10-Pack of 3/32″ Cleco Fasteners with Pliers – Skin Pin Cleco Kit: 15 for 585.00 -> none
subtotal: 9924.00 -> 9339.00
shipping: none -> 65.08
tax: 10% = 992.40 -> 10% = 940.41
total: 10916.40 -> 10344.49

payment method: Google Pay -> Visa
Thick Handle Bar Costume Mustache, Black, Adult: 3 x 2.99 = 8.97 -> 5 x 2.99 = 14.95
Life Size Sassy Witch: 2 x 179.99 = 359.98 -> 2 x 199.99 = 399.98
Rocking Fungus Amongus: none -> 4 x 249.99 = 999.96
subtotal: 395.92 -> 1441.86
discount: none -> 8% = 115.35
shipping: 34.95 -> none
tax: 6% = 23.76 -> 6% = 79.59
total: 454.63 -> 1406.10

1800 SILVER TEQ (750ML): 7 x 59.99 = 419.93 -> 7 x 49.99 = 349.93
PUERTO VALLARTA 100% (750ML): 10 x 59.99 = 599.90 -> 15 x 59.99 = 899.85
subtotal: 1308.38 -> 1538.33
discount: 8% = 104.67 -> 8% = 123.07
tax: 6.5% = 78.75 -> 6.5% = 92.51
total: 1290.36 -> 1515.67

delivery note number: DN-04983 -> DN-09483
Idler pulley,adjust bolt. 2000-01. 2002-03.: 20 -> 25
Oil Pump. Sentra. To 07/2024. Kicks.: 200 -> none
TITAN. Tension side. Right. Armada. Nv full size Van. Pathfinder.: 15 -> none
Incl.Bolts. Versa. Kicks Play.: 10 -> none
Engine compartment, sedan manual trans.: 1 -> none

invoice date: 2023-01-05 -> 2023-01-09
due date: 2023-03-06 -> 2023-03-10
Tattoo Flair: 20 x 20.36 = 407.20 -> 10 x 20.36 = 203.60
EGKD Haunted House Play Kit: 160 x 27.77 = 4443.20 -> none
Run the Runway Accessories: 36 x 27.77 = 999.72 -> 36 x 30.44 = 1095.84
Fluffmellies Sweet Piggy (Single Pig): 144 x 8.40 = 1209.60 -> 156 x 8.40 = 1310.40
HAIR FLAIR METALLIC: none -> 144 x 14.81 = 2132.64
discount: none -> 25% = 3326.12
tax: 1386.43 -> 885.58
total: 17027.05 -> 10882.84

▬▬▬

» **Work order**: From the line containing "discount: 8% = 104.67 -> 8% = 123.07" to the final line of the entries, print every line exactly and nothing else.

» **Your response**:
discount: 8% = 104.67 -> 8% = 123.07
tax: 6.5% = 78.75 -> 6.5% = 92.51
total: 1290.36 -> 1515.67

delivery note number: DN-04983 -> DN-09483
Idler pulley,adjust bolt. 2000-01. 2002-03.: 20 -> 25
Oil Pump. Sentra. To 07/2024. Kicks.: 200 -> none
TITAN. Tension side. Right. Armada. Nv full size Van. Pathfinder.: 15 -> none
Incl.Bolts. Versa. Kicks Play.: 10 -> none
Engine compartment, sedan manual trans.: 1 -> none

invoice date: 2023-01-05 -> 2023-01-09
due date: 2023-03-06 -> 2023-03-10
Tattoo Flair: 20 x 20.36 = 407.20 -> 10 x 20.36 = 203.60
EGKD Haunted House Play Kit: 160 x 27.77 = 4443.20 -> none
Run the Runway Accessories: 36 x 27.77 = 999.72 -> 36 x 30.44 = 1095.84
Fluffmellies Sweet Piggy (Single Pig): 144 x 8.40 = 1209.60 -> 156 x 8.40 = 1310.40
HAIR FLAIR METALLIC: none -> 144 x 14.81 = 2132.64
discount: none -> 25% = 3326.12
tax: 1386.43 -> 885.58
total: 17027.05 -> 10882.84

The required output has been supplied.